**Exercise objective**
For each line of the data below, copy it if it holds the word "will".

++++++

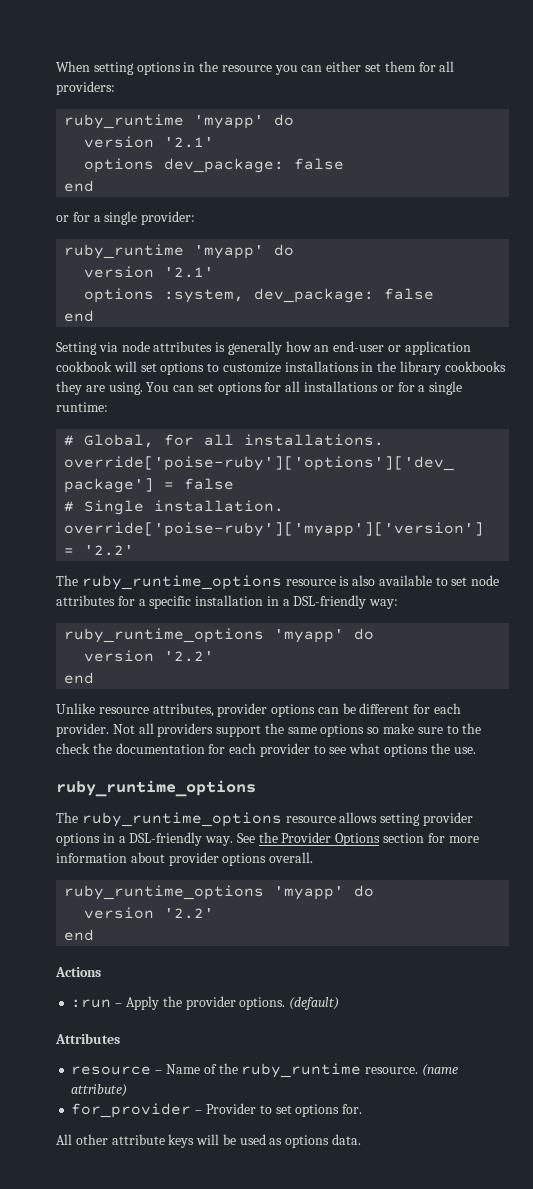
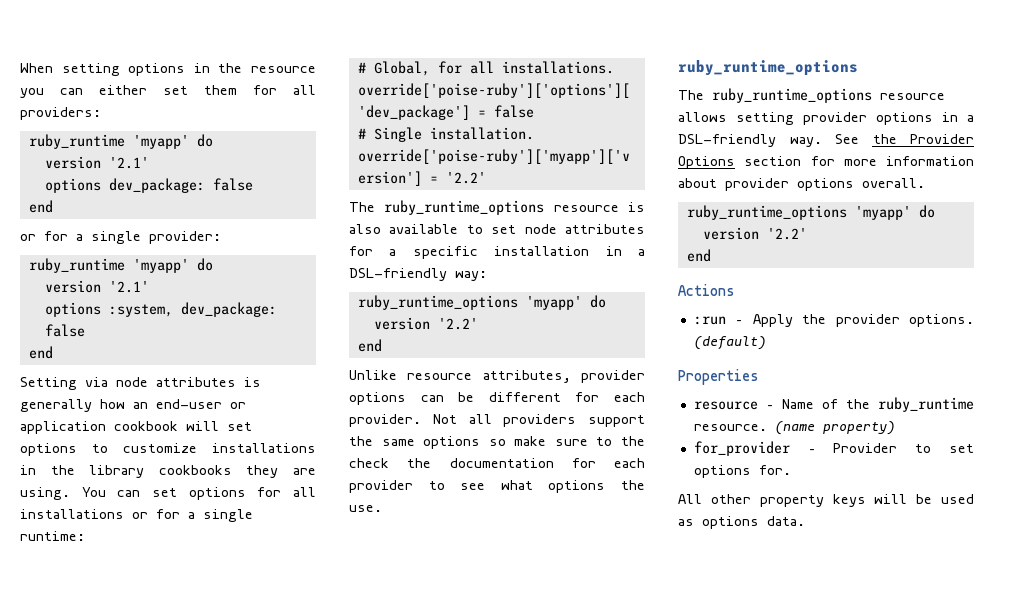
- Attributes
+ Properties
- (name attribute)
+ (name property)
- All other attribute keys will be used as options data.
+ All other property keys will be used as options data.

++++++

**Written answer**
- All other attribute keys will be used as options data.
+ All other property keys will be used as options data.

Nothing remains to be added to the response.